-- EXERCISE DIRECTIONS --
Please count how many lines below contain the word "ordered" and reply with only that number.

-- DATASET --
= = = =

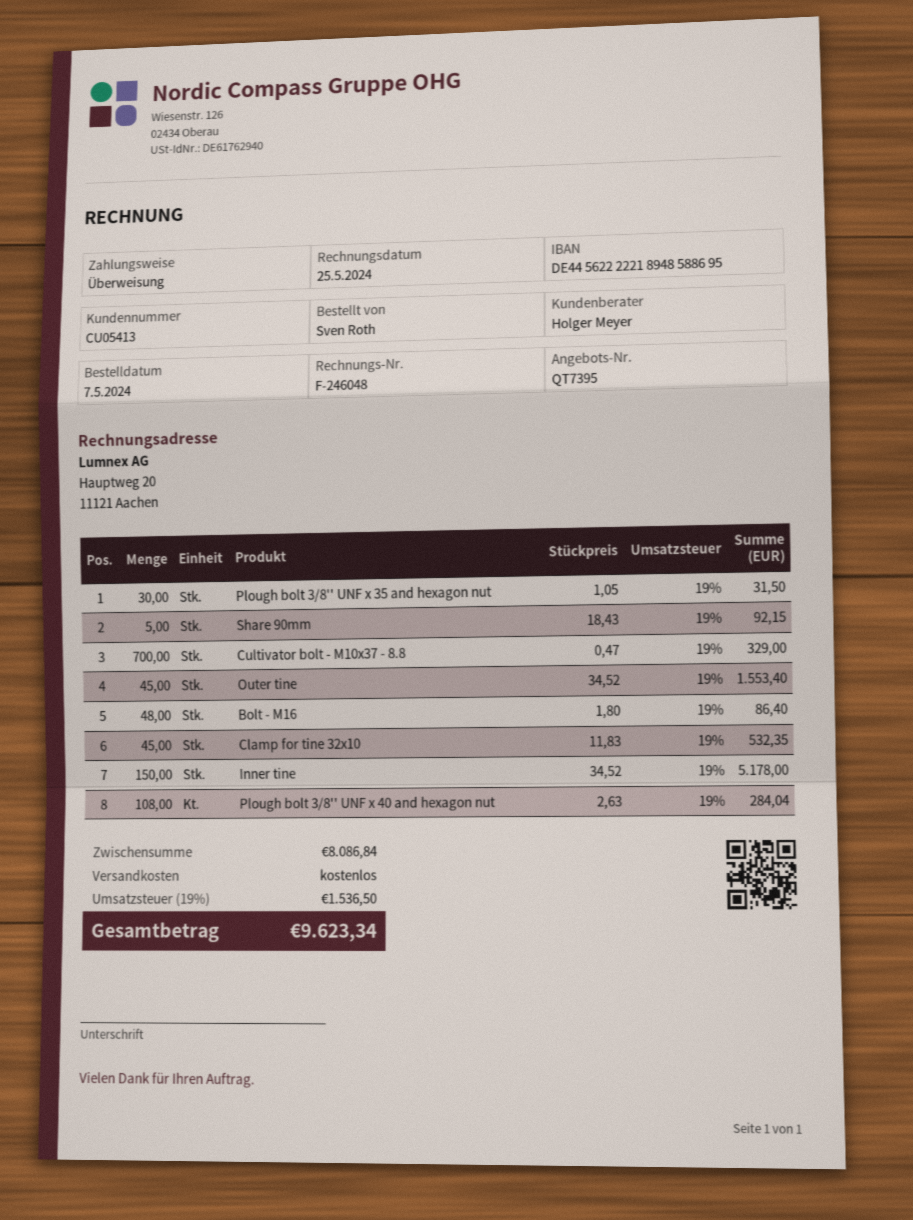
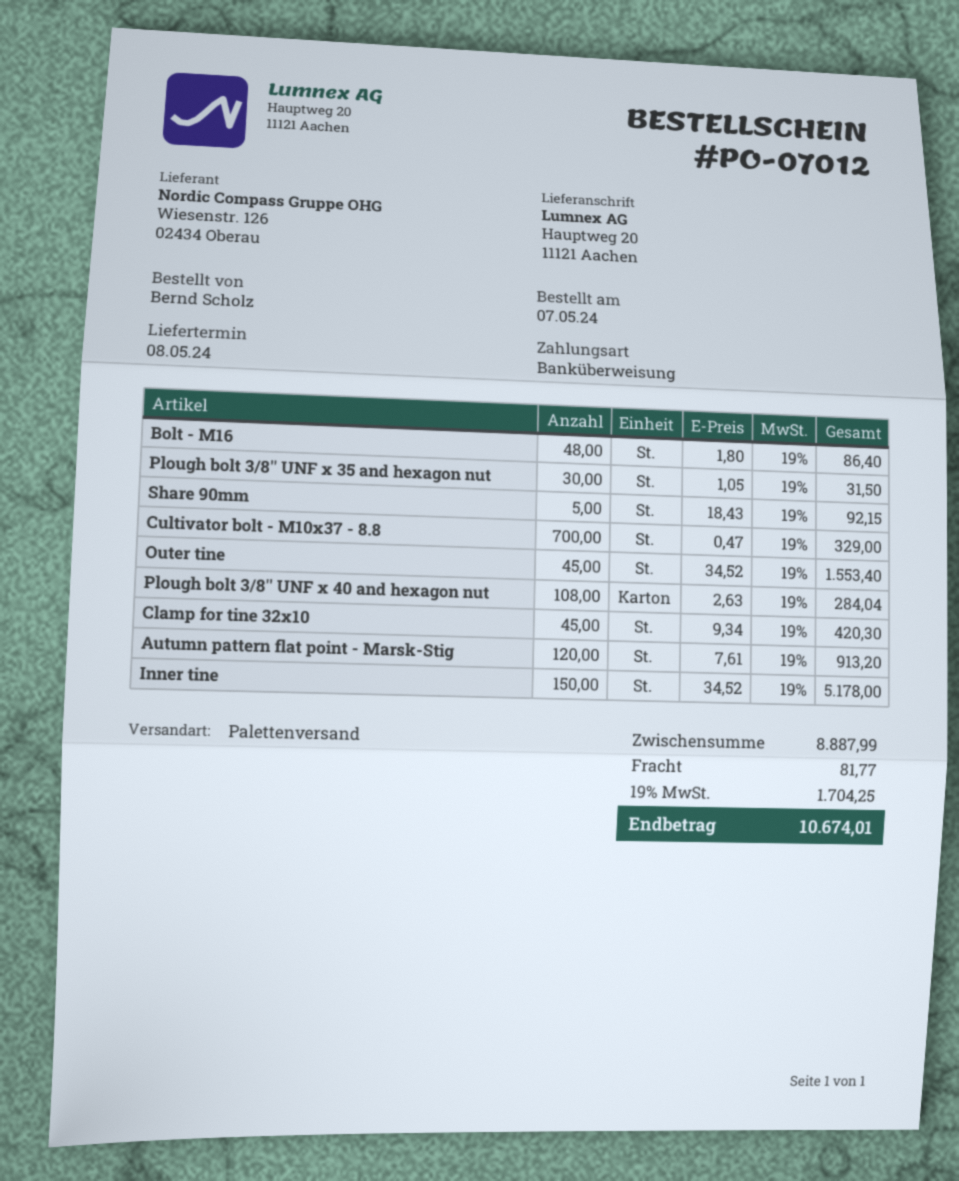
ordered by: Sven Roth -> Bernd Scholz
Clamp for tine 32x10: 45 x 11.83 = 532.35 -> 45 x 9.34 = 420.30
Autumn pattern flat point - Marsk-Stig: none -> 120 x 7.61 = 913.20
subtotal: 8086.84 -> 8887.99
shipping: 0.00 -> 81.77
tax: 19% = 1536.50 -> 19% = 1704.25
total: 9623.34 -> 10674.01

= = = =

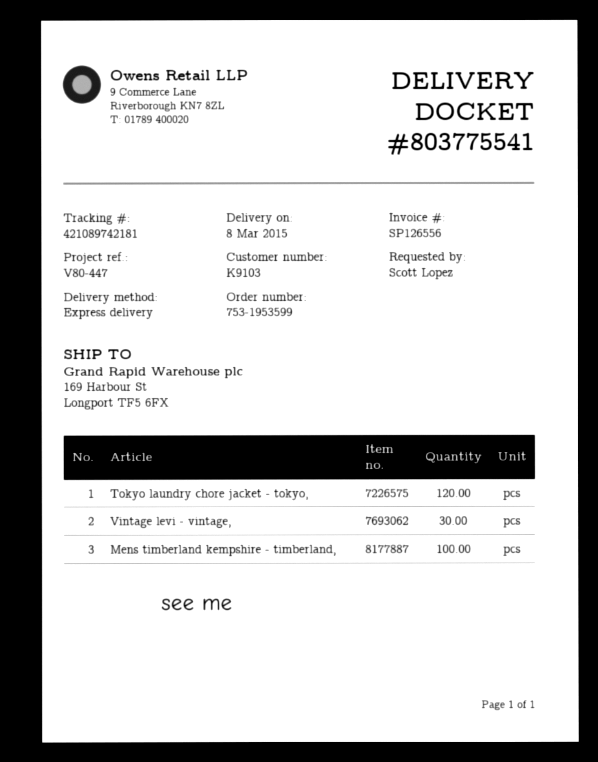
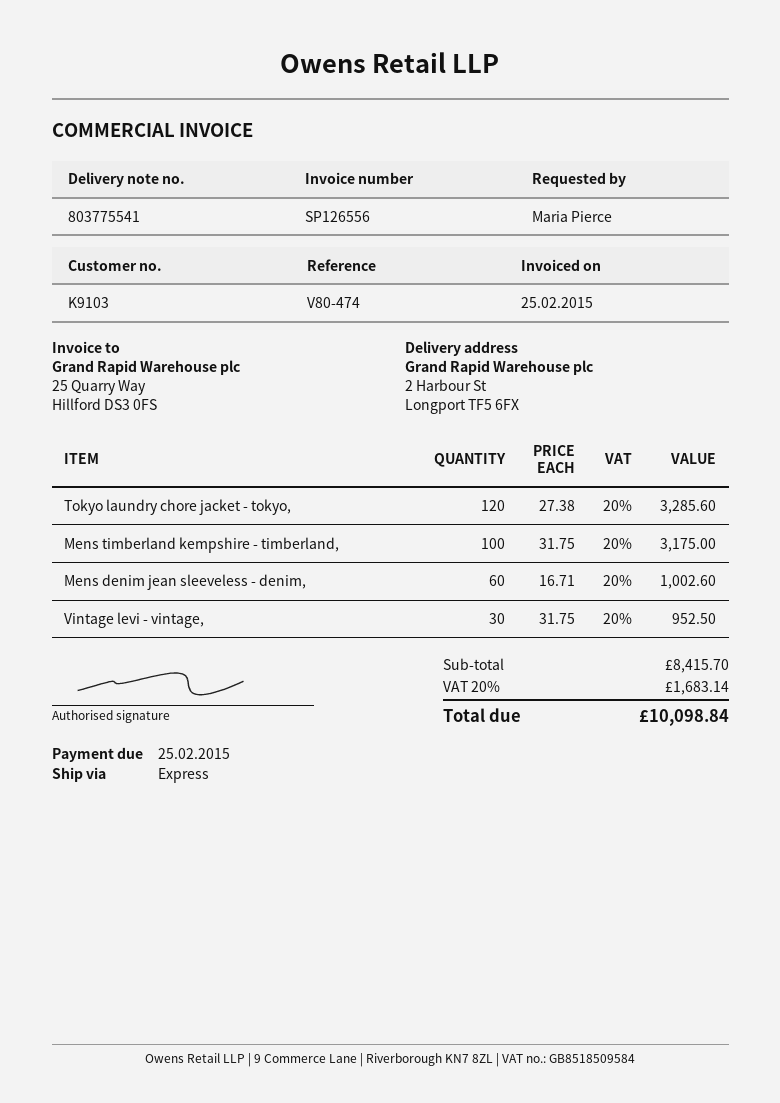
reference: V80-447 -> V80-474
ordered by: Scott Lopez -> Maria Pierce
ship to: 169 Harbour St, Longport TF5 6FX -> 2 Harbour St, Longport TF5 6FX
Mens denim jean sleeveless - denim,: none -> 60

= = = =

-- SOLVED PROBLEM --
2